I have one DD, who is 20 months now, walking, talking and being a beautiful toddler. We have just established a more or less feasible routine with her and I finally started to enjoy being with her, not just caring for her, IYKWIM. I was never into children before have my daughter, and to be honest, I thought that we will stop at her. However, yesterday, VERY unexpectedly, I found out that I'm pregnant. Oh my God.
I've been crying ever since, because I just know what is it going to be again and I honestly don't think I will manage. Our parents live 3,5 hous flight away from us, my husband works, and I, although had a high-flying job prior to having DD, is SAHM at the moment. We have some friends here, but most of our friends are back home as well. I planned that DD would start a nursery next year, and I would be able to get some of my life back, but it's not going to happen again, and I.... sorry, keep on crying typing this.

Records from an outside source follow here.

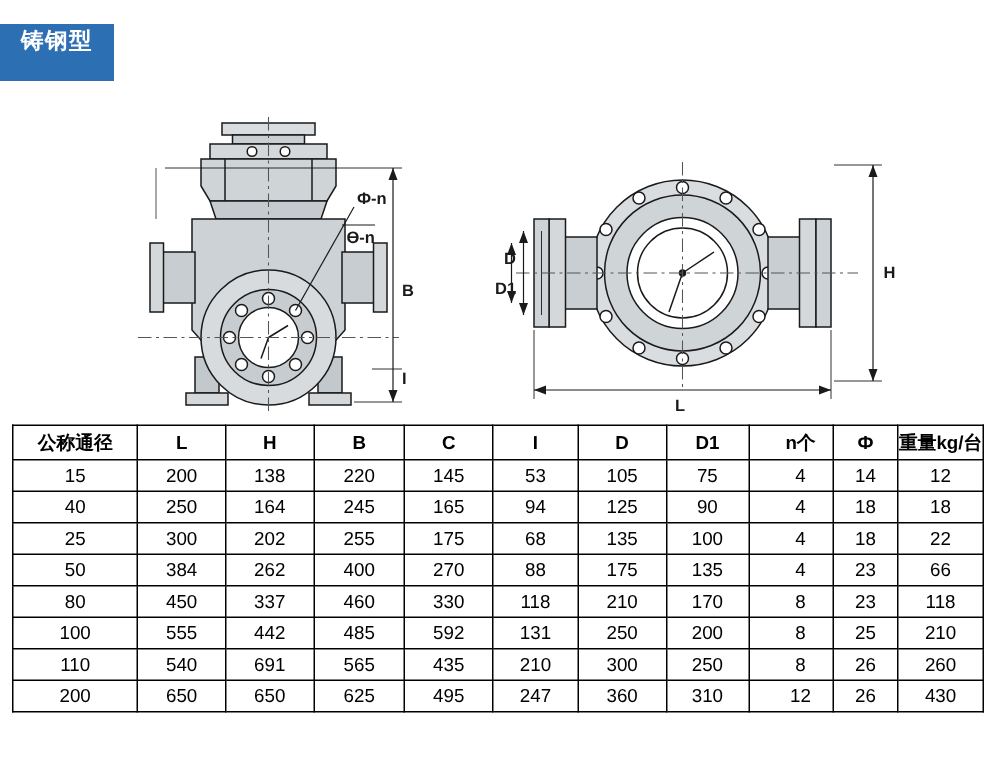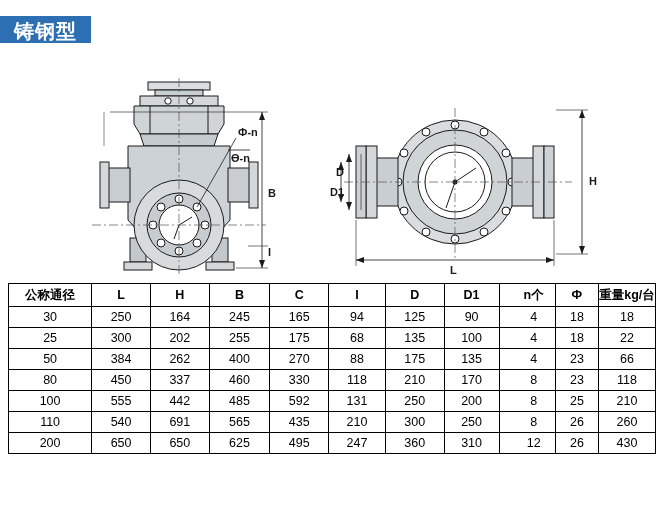--- a/index.html
+++ b/index.html
@@ -2,22 +2,22 @@
 <html><head>
 <meta charset="utf-8">
 <style>
   html,body{margin:0;padding:0;background:#ffffff;}
   body{width:664px;height:514px;position:relative;font-family:"Liberation Sans",sans-serif;overflow:hidden;}
 
   
   .title-badge{
     position:absolute;left:0;top:16px;
     background:#2d6fb3;color:#ffffff;
-    font-size:20px;font-weight:bold;
-    padding:4px 14px 1px 14px;
+    font-size:15px;font-weight:bold;
+    padding:4px 14px 17px 14px;
     letter-spacing:1px;
     line-height:1.1;
   }
 
   
   .drawing{position:absolute;left:0;top:50px;width:664px;height:230px;}
   .drawing svg{display:block;}
 
   
   .table-wrap{position:absolute;left:8px;top:283px;width:588px;}
@@ -187,21 +187,34 @@
         <th class="c5">I</th>
         <th class="c6">D</th>
         <th class="c7">D1</th>
         <th class="c8">n个</th>
         <th class="c9">Ф</th>
         <th class="c10">重量kg/台</th>
       </tr>
     </thead>
     <tbody>
       <tr>
-        <td class="c0">30</td>
+        <td class="c0">15</td>
+        <td class="c1">200</td>
+        <td class="c2">138</td>
+        <td class="c3">220</td>
+        <td class="c4">145</td>
+        <td class="c5">53</td>
+        <td class="c6">105</td>
+        <td class="c7">75</td>
+        <td class="c8">4</td>
+        <td class="c9">14</td>
+        <td class="c10">12</td>
+      </tr>
+      <tr>
+        <td class="c0">40</td>
         <td class="c1">250</td>
         <td class="c2">164</td>
         <td class="c3">245</td>
         <td class="c4">165</td>
         <td class="c5">94</td>
         <td class="c6">125</td>
         <td class="c7">90</td>
         <td class="c8">4</td>
         <td class="c9">18</td>
         <td class="c10">18</td>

I know I should feel priviliged, but I just don't know how I will manage having 2 children. WHat do you do if the youngest starts to cry and the oldest want to go play? How do you manage to combine them together? DO you have any "me-time" at all? How does it work with sleeeping arrnagements (sensitive topic for me, as we were rocking our DD to sleep until she was 17 months!). How do you manage to have some (any) sanity by the end of the day?
Please, please tell me it's going to be ok. I am at such a loss now, and just can;t stop crying.